Your objective: Copy the data precisely, character for character, and leave out every picture.

* * * * * * *

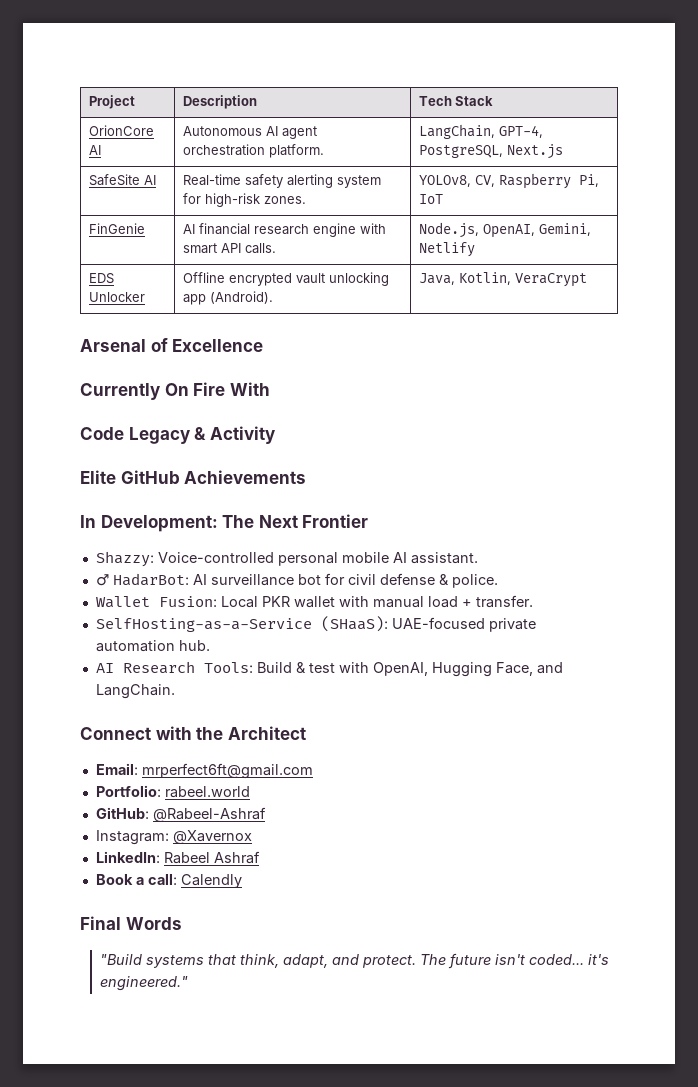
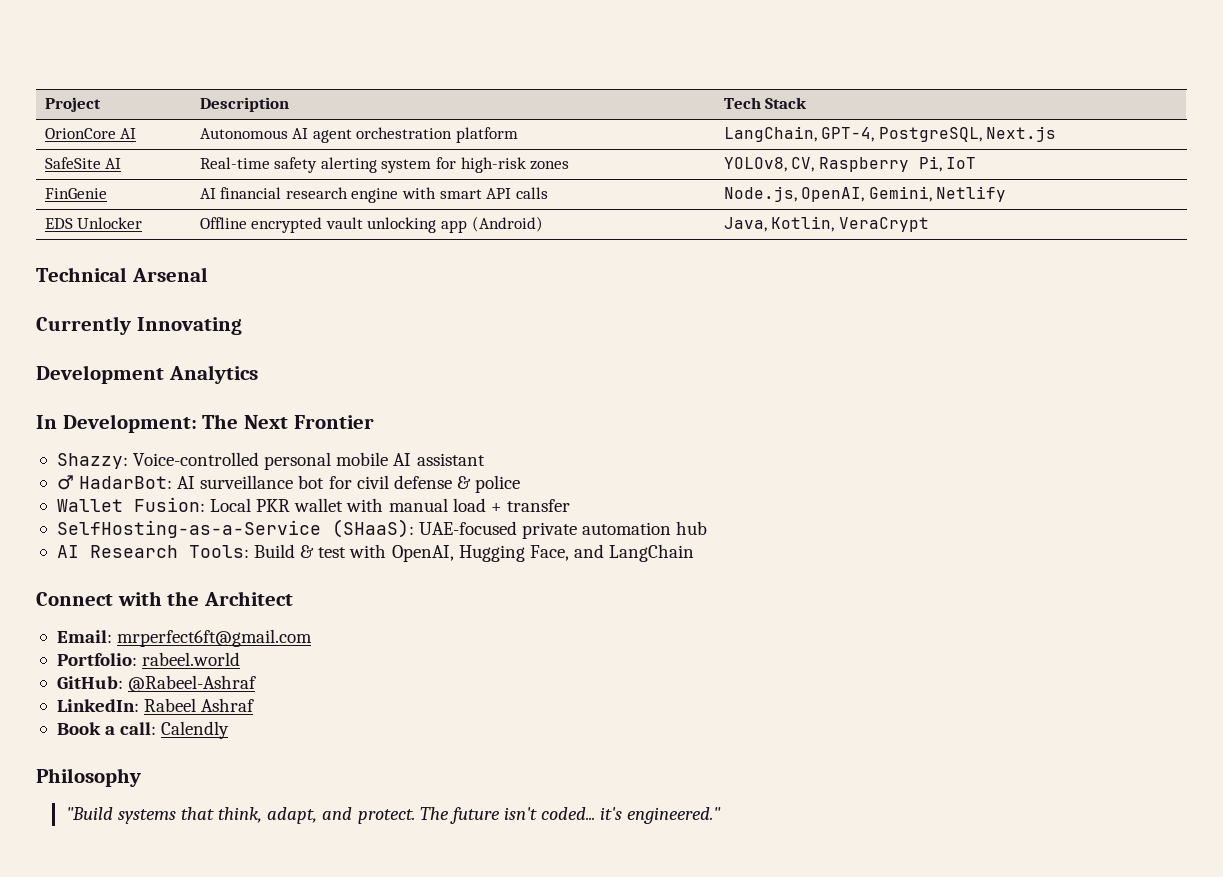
- OrionCore AI | Autonomous AI agent orchestration platform. | LangChain, GPT-4, PostgreSQL, Next.js
+ OrionCore AI | Autonomous AI agent orchestration platform | LangChain, GPT-4, PostgreSQL, Next.js
- SafeSite AI | Real-time safety alerting system for high-risk zones. | YOLOv8, CV, Raspberry Pi, IoT
+ SafeSite AI | Real-time safety alerting system for high-risk zones | YOLOv8, CV, Raspberry Pi, IoT
- FinGenie | AI financial research engine with smart API calls. | Node.js, OpenAI, Gemini, Netlify
+ FinGenie | AI financial research engine with smart API calls | Node.js, OpenAI, Gemini, Netlify
- EDS Unlocker | Offline encrypted vault unlocking app (Android). | Java, Kotlin, VeraCrypt
+ EDS Unlocker | Offline encrypted vault unlocking app (Android) | Java, Kotlin, VeraCrypt
- Arsenal of Excellence
+ Technical Arsenal
- Currently On Fire With
- Code Legacy & Activity
- Elite GitHub Achievements
+ Currently Innovating
+ Development Analytics
- Shazzy: Voice-controlled personal mobile AI assistant.
+ Shazzy: Voice-controlled personal mobile AI assistant
- ♂ HadarBot: AI surveillance bot for civil defense & police.
+ ♂ HadarBot: AI surveillance bot for civil defense & police
- Wallet Fusion: Local PKR wallet with manual load + transfer.
+ Wallet Fusion: Local PKR wallet with manual load + transfer
- SelfHosting-as-a-Service (SHaaS): UAE-focused private automation hub.
+ SelfHosting-as-a-Service (SHaaS): UAE-focused private automation hub
- AI Research Tools: Build & test with OpenAI, Hugging Face, and LangChain.
+ AI Research Tools: Build & test with OpenAI, Hugging Face, and LangChain
- Instagram: @Xavernox
- Final Words
+ Philosophy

* * * * * * *

Your response:
- OrionCore AI | Autonomous AI agent orchestration platform. | LangChain, GPT-4, PostgreSQL, Next.js
+ OrionCore AI | Autonomous AI agent orchestration platform | LangChain, GPT-4, PostgreSQL, Next.js
- SafeSite AI | Real-time safety alerting system for high-risk zones. | YOLOv8, CV, Raspberry Pi, IoT
+ SafeSite AI | Real-time safety alerting system for high-risk zones | YOLOv8, CV, Raspberry Pi, IoT
- FinGenie | AI financial research engine with smart API calls. | Node.js, OpenAI, Gemini, Netlify
+ FinGenie | AI financial research engine with smart API calls | Node.js, OpenAI, Gemini, Netlify
- EDS Unlocker | Offline encrypted vault unlocking app (Android). | Java, Kotlin, VeraCrypt
+ EDS Unlocker | Offline encrypted vault unlocking app (Android) | Java, Kotlin, VeraCrypt
- Arsenal of Excellence
+ Technical Arsenal
- Currently On Fire With
- Code Legacy & Activity
- Elite GitHub Achievements
+ Currently Innovating
+ Development Analytics
- Shazzy: Voice-controlled personal mobile AI assistant.
+ Shazzy: Voice-controlled personal mobile AI assistant
- ♂ HadarBot: AI surveillance bot for civil defense & police.
+ ♂ HadarBot: AI surveillance bot for civil defense & police
- Wallet Fusion: Local PKR wallet with manual load + transfer.
+ Wallet Fusion: Local PKR wallet with manual load + transfer
- SelfHosting-as-a-Service (SHaaS): UAE-focused private automation hub.
+ SelfHosting-as-a-Service (SHaaS): UAE-focused private automation hub
- AI Research Tools: Build & test with OpenAI, Hugging Face, and LangChain.
+ AI Research Tools: Build & test with OpenAI, Hugging Face, and LangChain
- Instagram: @Xavernox
- Final Words
+ Philosophy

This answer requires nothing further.